O-acetylation of sialic acids is required for the survival of lymphoblasts in childhood acute lymphoblastic leukemia (ALL)

Abstract

Exploiting the selective affinity of Achatinin-H towards 9-O-acetylneuraminic acid(α2-6)GalNAc, we have demonstrated the presence of 9-O-acetylated sialoglycoproteins (Neu5,9Ac₂-GPs) on hematopoietic cells of children suffering from acute lymphoblastic leukemia (ALL), indicative of defective sialylation associated with this disease. The carbohydrate epitope of Neu5,9Ac₂-GPs_ALL was confirmed by using several synthetic sialic acid analogues. They are functionally active signaling molecules as demonstrated by their role in mediating lymphoproliferative responses and consequential increased production of IFN-γ due to specific stimulation of Neu5,9Ac₂-GPs on PBMC_ALL with Achatinin-H. Cells devoid of 9-O-acetylations (9-O-AcSA^-) revealed decreased nitric oxide production as compared to 9-O-AcSA⁺ cells on exposure to IFN-γ. Under this condition, a decrease in viability of 9-O-AcSA^- cells as compared to 9-O-AcSA⁺ cells was also observed which was reflected from increased caspase 3 activity and apoptosis suggesting the protective role of this glycotope.

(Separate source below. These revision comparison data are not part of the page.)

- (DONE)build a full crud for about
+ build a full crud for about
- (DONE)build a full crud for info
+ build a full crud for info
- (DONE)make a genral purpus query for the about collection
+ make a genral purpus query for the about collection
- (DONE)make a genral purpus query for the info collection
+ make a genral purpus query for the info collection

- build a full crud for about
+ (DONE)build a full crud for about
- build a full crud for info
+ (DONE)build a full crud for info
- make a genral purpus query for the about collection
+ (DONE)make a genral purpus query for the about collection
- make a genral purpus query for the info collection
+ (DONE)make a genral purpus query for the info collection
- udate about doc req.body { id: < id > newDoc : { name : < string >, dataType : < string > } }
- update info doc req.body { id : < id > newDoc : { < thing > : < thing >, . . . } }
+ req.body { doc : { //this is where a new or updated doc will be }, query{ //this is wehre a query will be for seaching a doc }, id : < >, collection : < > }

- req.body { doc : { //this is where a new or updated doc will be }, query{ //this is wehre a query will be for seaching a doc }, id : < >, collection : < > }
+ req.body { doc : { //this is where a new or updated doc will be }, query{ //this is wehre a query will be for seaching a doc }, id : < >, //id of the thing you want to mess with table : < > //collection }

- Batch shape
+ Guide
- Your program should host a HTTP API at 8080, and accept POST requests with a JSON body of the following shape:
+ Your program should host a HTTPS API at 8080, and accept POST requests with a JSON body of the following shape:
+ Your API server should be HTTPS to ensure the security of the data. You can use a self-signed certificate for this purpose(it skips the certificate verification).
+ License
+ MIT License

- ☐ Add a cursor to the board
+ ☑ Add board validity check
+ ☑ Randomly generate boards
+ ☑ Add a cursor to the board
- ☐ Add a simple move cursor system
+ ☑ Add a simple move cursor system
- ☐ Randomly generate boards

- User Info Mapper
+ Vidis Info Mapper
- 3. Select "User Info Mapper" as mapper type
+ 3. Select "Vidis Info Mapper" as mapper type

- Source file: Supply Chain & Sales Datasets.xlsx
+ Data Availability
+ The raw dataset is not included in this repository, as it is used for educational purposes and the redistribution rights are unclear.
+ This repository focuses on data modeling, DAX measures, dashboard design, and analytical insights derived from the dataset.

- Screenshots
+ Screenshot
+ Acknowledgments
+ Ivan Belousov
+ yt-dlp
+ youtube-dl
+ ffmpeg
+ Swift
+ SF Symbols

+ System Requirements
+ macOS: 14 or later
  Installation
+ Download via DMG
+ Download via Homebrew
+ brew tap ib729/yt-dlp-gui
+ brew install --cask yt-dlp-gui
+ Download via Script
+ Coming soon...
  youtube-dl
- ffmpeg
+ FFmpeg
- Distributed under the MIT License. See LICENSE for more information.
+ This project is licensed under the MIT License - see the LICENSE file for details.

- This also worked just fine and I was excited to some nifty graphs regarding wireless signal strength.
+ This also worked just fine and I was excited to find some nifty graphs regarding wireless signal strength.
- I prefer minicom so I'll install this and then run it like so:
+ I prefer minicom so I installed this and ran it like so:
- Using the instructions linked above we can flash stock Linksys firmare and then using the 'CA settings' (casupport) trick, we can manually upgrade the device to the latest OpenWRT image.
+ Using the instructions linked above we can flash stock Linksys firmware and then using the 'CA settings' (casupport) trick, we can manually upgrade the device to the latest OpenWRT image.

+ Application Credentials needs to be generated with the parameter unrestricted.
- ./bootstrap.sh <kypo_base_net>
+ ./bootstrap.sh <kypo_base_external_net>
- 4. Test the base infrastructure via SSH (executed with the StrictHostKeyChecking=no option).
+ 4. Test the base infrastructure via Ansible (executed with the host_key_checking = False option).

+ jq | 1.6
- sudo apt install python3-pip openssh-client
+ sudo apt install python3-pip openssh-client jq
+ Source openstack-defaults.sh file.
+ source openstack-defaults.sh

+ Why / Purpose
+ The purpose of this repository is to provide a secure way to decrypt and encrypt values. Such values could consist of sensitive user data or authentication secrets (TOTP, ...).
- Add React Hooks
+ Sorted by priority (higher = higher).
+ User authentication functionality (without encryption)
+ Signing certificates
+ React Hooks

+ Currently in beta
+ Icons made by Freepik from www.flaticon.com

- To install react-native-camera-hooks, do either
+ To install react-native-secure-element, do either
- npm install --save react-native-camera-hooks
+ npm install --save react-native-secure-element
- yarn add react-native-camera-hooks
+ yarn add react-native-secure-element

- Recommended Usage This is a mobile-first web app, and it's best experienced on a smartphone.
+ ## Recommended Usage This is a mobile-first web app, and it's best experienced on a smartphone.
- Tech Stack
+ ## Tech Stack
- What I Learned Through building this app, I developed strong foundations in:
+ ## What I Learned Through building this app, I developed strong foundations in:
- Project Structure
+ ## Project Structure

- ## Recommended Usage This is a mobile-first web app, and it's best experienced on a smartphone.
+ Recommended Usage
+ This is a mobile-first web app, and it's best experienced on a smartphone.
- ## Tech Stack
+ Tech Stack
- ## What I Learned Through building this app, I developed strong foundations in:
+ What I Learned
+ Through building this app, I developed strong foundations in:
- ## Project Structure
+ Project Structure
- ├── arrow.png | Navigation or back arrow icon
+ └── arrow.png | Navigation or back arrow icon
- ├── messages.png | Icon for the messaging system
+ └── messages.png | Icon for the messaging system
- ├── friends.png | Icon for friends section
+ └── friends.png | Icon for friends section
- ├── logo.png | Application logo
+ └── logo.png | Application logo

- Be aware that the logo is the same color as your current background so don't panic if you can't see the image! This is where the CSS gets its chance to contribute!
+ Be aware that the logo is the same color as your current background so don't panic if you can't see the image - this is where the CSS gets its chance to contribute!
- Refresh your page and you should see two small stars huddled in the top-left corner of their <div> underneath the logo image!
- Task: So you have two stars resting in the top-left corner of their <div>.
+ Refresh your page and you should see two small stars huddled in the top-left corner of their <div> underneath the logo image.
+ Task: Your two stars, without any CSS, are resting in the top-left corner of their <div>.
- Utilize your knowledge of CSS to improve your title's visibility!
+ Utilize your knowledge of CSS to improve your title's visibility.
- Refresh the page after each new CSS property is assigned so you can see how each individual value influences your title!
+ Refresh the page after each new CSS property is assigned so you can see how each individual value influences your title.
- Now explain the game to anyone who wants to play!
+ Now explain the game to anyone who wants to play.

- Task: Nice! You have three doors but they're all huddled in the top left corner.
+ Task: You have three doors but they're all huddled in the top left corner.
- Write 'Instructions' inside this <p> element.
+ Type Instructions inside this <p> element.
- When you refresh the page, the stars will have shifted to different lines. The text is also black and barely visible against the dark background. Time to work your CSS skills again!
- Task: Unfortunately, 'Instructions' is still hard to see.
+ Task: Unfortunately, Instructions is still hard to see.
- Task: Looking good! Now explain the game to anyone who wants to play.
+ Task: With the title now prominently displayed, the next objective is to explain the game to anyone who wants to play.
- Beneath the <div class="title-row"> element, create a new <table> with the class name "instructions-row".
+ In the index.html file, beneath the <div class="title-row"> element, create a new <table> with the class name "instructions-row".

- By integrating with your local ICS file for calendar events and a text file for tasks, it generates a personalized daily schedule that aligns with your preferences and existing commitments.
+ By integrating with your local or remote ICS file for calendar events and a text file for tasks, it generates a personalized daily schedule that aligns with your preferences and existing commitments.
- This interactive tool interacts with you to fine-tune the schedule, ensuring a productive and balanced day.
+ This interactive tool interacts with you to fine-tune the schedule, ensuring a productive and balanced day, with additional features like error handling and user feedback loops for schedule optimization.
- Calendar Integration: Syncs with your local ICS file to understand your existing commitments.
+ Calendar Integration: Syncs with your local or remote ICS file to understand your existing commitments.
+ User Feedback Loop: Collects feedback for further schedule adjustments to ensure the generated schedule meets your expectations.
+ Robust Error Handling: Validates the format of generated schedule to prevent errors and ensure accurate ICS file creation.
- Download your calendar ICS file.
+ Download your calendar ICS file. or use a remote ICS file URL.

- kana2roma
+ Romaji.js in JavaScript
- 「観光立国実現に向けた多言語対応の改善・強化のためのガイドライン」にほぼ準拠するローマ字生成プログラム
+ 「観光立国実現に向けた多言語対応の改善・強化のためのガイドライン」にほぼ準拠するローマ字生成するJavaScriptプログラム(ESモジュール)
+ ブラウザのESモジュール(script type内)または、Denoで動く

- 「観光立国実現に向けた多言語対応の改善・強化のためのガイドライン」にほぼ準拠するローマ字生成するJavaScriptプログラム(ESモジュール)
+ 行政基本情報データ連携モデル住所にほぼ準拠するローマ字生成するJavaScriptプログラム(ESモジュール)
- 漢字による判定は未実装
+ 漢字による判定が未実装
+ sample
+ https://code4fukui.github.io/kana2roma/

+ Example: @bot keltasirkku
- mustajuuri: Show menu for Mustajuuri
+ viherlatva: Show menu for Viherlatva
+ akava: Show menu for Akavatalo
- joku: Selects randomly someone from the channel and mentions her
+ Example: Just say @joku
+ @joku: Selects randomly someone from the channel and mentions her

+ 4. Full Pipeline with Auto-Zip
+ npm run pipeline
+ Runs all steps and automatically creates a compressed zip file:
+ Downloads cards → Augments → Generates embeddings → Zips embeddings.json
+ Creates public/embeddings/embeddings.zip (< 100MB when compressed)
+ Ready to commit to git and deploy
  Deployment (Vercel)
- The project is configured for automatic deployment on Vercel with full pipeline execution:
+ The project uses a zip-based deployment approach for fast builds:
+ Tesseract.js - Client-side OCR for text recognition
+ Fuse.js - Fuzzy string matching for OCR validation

These Neu5, 9Ac₂-GPs are also capable of inducing disease-specific anti-Neu5, 9Ac₂-GPs antibodies in ALL children. Additionally, we have observed that disease-specific anti-Neu5, 9Ac₂-GPs have altered glycosylation profile, and they are incapable of exerting a few Fc-glycosylation-sensitive effector functions. These observations hint toward a disbalanced homeostasis, thereby enabling the cancer cells to escape host defense. Taken together, it may be hypothesized that Neu5, 9Ac₂-GPs and their antibodies play a prominent role in promoting the survival of lymphoblasts in ALL.